─── ENTRIES SUPPLIED

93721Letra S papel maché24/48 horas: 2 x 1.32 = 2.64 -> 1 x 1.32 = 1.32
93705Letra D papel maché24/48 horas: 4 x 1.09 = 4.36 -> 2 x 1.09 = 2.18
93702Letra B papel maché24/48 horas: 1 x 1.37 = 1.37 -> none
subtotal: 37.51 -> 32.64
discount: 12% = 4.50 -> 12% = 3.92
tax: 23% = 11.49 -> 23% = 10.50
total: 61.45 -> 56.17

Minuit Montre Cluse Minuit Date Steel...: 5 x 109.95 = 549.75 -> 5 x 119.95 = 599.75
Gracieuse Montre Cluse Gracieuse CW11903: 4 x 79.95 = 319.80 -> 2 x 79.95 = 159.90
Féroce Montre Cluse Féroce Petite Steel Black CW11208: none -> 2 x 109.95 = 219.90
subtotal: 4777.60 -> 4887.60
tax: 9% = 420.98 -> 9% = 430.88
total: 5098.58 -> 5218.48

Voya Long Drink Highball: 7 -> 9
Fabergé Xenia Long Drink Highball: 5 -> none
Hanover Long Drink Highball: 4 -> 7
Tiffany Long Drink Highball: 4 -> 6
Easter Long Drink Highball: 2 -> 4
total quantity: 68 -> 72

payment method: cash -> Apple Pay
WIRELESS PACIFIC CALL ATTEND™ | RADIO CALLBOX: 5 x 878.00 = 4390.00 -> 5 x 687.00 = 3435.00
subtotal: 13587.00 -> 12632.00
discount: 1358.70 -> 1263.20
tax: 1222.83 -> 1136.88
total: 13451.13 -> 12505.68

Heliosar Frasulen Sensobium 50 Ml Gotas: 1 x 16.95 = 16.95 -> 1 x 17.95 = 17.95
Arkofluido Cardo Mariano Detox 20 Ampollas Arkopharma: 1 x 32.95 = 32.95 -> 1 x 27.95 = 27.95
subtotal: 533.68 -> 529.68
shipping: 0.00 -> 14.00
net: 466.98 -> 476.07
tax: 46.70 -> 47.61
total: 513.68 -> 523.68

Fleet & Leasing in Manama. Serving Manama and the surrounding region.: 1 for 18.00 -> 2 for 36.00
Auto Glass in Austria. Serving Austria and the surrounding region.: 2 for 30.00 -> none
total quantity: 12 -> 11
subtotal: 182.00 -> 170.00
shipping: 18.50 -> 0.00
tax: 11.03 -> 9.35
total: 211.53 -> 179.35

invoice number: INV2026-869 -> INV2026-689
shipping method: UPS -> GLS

──────

**REQUIRED ACTION**
Starting from the line that contains "Easter Long Drink Highball: 2 -> 4", give again every line to the last line of the data, exactly. Include nothing else.

**WORKED SOLUTION**
Easter Long Drink Highball: 2 -> 4
total quantity: 68 -> 72

payment method: cash -> Apple Pay
WIRELESS PACIFIC CALL ATTEND™ | RADIO CALLBOX: 5 x 878.00 = 4390.00 -> 5 x 687.00 = 3435.00
subtotal: 13587.00 -> 12632.00
discount: 1358.70 -> 1263.20
tax: 1222.83 -> 1136.88
total: 13451.13 -> 12505.68

Heliosar Frasulen Sensobium 50 Ml Gotas: 1 x 16.95 = 16.95 -> 1 x 17.95 = 17.95
Arkofluido Cardo Mariano Detox 20 Ampollas Arkopharma: 1 x 32.95 = 32.95 -> 1 x 27.95 = 27.95
subtotal: 533.68 -> 529.68
shipping: 0.00 -> 14.00
net: 466.98 -> 476.07
tax: 46.70 -> 47.61
total: 513.68 -> 523.68

Fleet & Leasing in Manama. Serving Manama and the surrounding region.: 1 for 18.00 -> 2 for 36.00
Auto Glass in Austria. Serving Austria and the surrounding region.: 2 for 30.00 -> none
total quantity: 12 -> 11
subtotal: 182.00 -> 170.00
shipping: 18.50 -> 0.00
tax: 11.03 -> 9.35
total: 211.53 -> 179.35

invoice number: INV2026-869 -> INV2026-689
shipping method: UPS -> GLS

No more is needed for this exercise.